Regrettably, I do not own a time-traveling bong. But I do have Hulu, and in the early days of quarantine, I rewound the clock back to 2014, the year that Broad City—a new show based on an old web series—landed on Comedy Central. Co-creators Ilana Glazer and Abbi Jacobson played winsomely hapless twentysomethings named Ilana and Abbi—characters that Glazer once estimated to be 15 percent exaggerations of their younger selves. (The two met in an improv-practice group at Manhattan’s Upright Citizens Brigade.) Watching those first episodes from my apartment in Brooklyn, I found lots of things to love—some meaningful (like inseparable friendship), others blissfully trivial. I missed cranky old neighbors, awkward parties, public breakups. I missed what a crowd of strangers gives you—that slurry of anonymity and solidarity. And then there was the city itself, the foreign land that New Yorkers are somehow far from and present in at the same time.
Broad City wrapped last spring, but the show still lingers—in recited lines, on TV, and in the social-media psyche. By March 23, a week after restaurants and bars closed by mandate of the governor, an ouroboros of the internet came to pass: Ilana posted a meme of Ilana. In the uncanny valley of now, those three mundane words—“How am I?”—came to say so much, uniting us, audience and actor, because no one knew what the hell to say. Even when I called up Glazer at home last week, the question fell out of my mouth by habit; she answered it without hesitation. We apologized to each other. “I missed my line!” she laughed. “That’s what happened there.”

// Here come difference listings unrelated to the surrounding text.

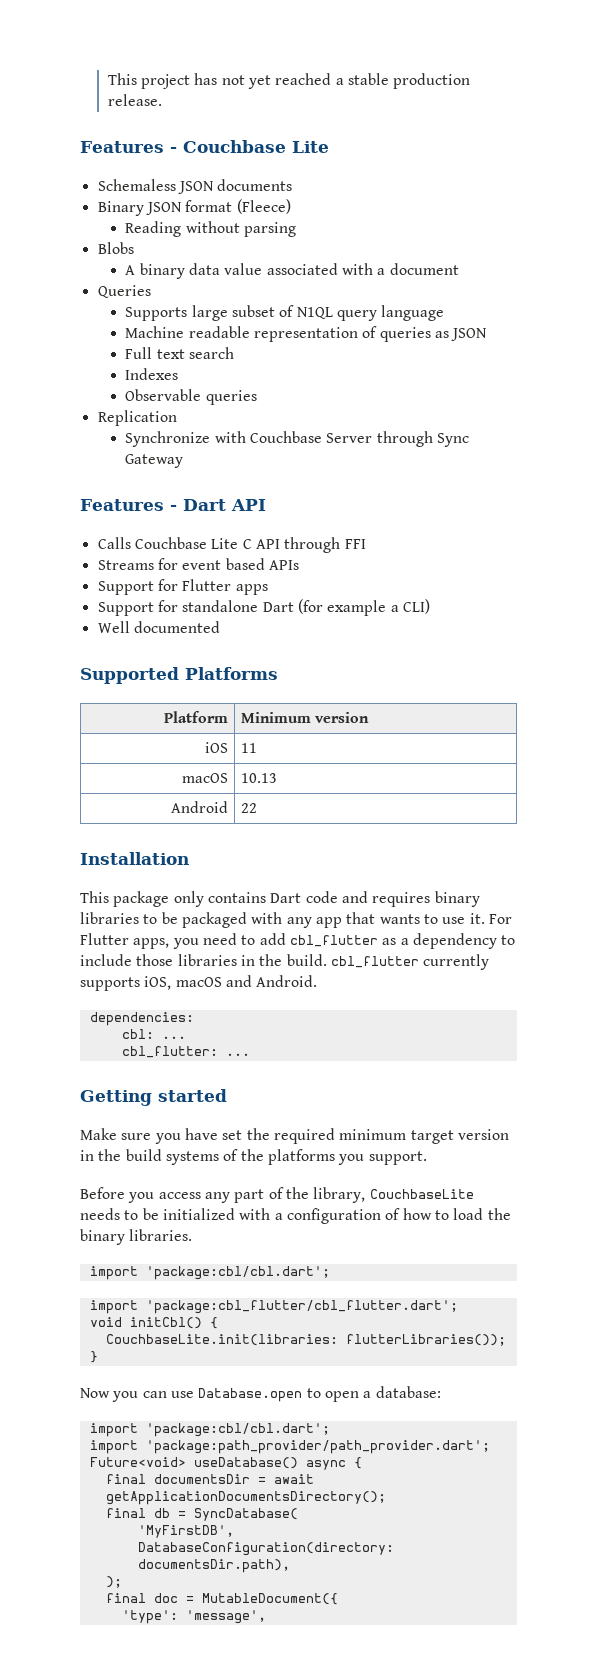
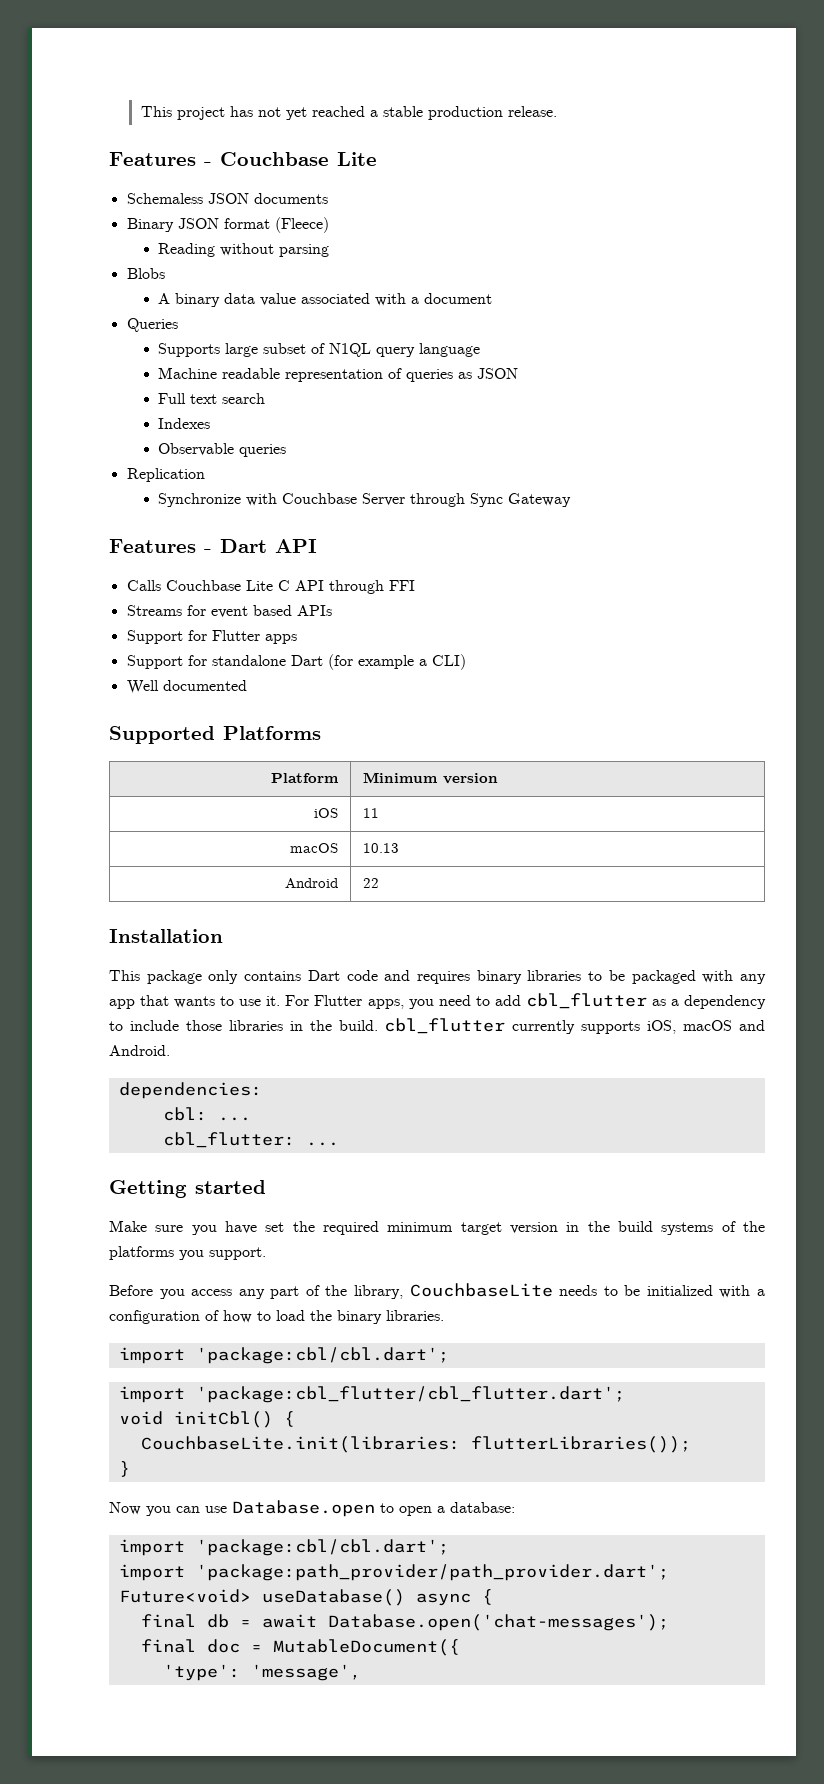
[153,1474,250,1484] documentsDir -> [206,1614,229,1628] db
[105,1491,386,1505] [105,1508,298,1521] [137,1525,234,1538] [137,1542,394,1556] [137,1559,290,1573] [105,1576,122,1588] getApplicationDocumentsDirectory(); // final db = SyncDatabase( // 'MyFirstDB', // DatabaseConfiguration(directory: documentsDir.path), // ); -> [327,1614,669,1631] Database.open('chat-messages');

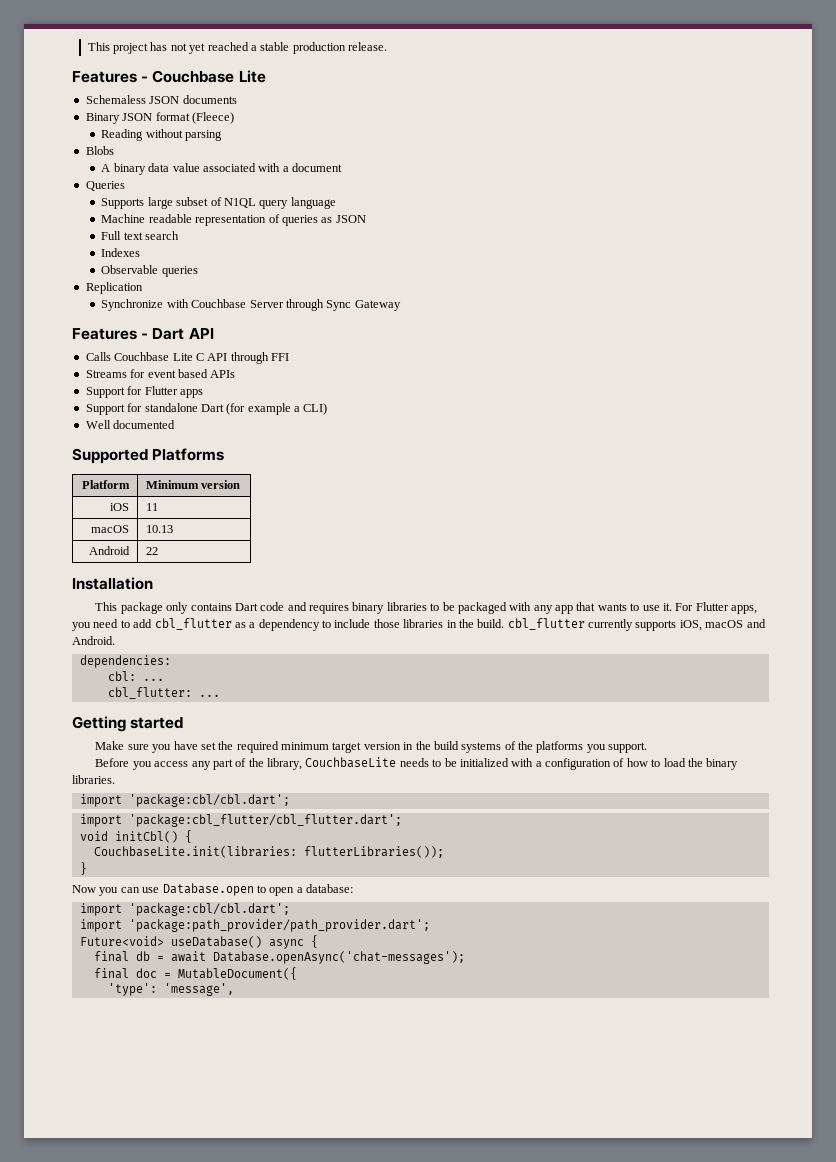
[327,1614,669,1631] Database.open('chat-messages'); -> [212,951,465,964] Database.openAsync('chat-messages');

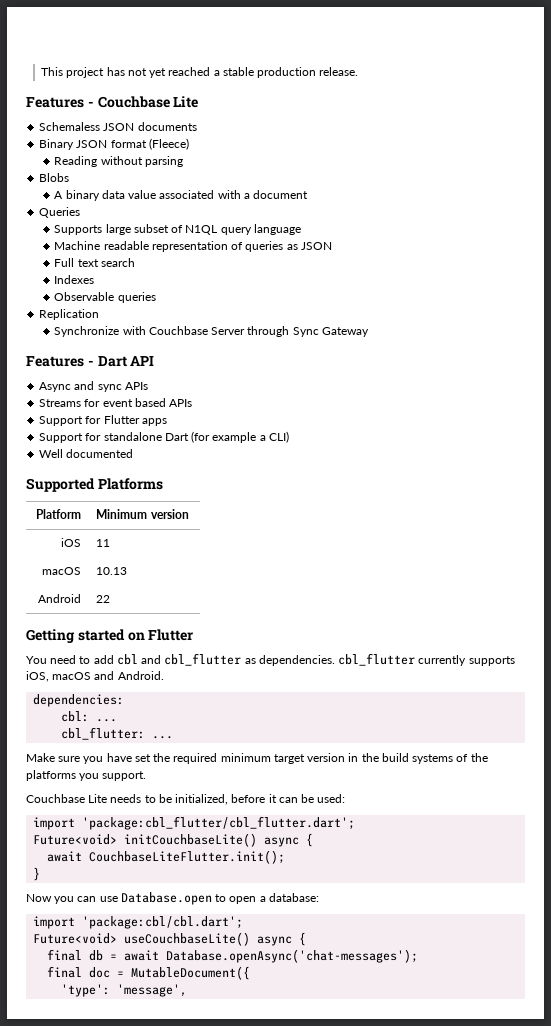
[85,352,289,364] Calls Couchbase Lite C API through FFI -> [39,381,148,392] Async and sync APIs
[72,577,153,590] [95,602,758,614] [72,618,505,631] Installation // This package only contains Dart code and requires binary libraries to be packaged with any app that wants to use it. For Flutter apps, you need to add cbl_flutter as a dependency to include those libraries in the build. -> [26,629,194,643] [26,653,335,666] Getting started on Flutter // You need to add cbl and cbl_flutter as dependencies.
[72,716,184,732] // Getting started -> (174, 737) none
[95,757,739,770] [72,775,115,784] [79,794,290,807] Before you access any part of the library, CouchbaseLite needs to be initialized with a configuration of how to load the binary libraries. // import 'package:cbl/cbl.dart'; -> [26,794,346,805] Couchbase Lite needs to be initialized, before it can be used:
[79,830,192,843] [93,846,444,858] void initCbl() { // CouchbaseLite.init(libraries: flutterLibraries()); -> [33,833,314,847] [47,850,286,864] Future<void> initCouchbaseLite() async { // await CouchbaseLiteFlutter.init();
[79,919,430,932] [79,936,262,948] // import 'package:path_provider/path_provider.dart'; // Future<void> useDatabase() -> [33,932,251,946] // Future<void> useCouchbaseLite()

Like so many, Glazer has work on hold. Her upcoming film for A24—co-written with John Lee and co-starring Justin Theroux and Pierce Brosnan—is in a holding pattern familiar to the movie industry. It’s a medical thriller (a different kind of medical thriller), with the eyebrow-raising title False Positive. But she also has work in full swing: to prod us into being marginally engaged citizens—serious business, when an election looms in a shitshow year. As for how she is, she lays it out, below.
Vanity Fair: It’s been a week, between 4/20 and Earth Day and an ongoing global crisis. What were the high and low points for you?
Ilana Glazer: Gosh, I have been having such ups and downs in this quarantine. My highest point recently was my birthday. I got flowers and had a few social-distancing hangouts—like, a couple friends came by—and it just lit me up. It felt so, so good. The scope of everything has been so narrow that the highs are through the roof, so I was losing my mind with happiness and excitement. I keep trying to wrap it all up for myself, about how I’m growing from quarantine, how I can make peace with this. But it’s not neat like that. It’s messy. So my low points, I’m just, like, openly weeping.
I’m really upset about how inept our federal government is. While the current administration has exemplified so much cruelty in the past four years, there’s been nothing as cruel as continuing that cruelty in this context. Not Dr. Fauci—there are definitely awesome, capable, brilliant people where they need to be for us to get through this as carefully as possible, but then they’re so boned by Trump and by the goons that it’s, like, even the good people in the right place are being prohibited from operating. It’s just been devastating. Our health care workers, how worn down. And how black and brown communities are disproportionately affected by COVID. That shit has just been blowing my mind in a bad way. But to speak to the highs, I’ve been seeing my family more on FaceTime than I would have before. I’m realizing how much distraction I’ve filled my life with, and how the peeling away of that is really useful, actually, because I can see certain things about myself I couldn’t see before.
A month ago you posted the meme of yourself: “How am I?” In a way, you became the face of quarantine—and a comfort, I think, because you’re the kind of person who can acknowledge the shittiness of things while also envisioning change.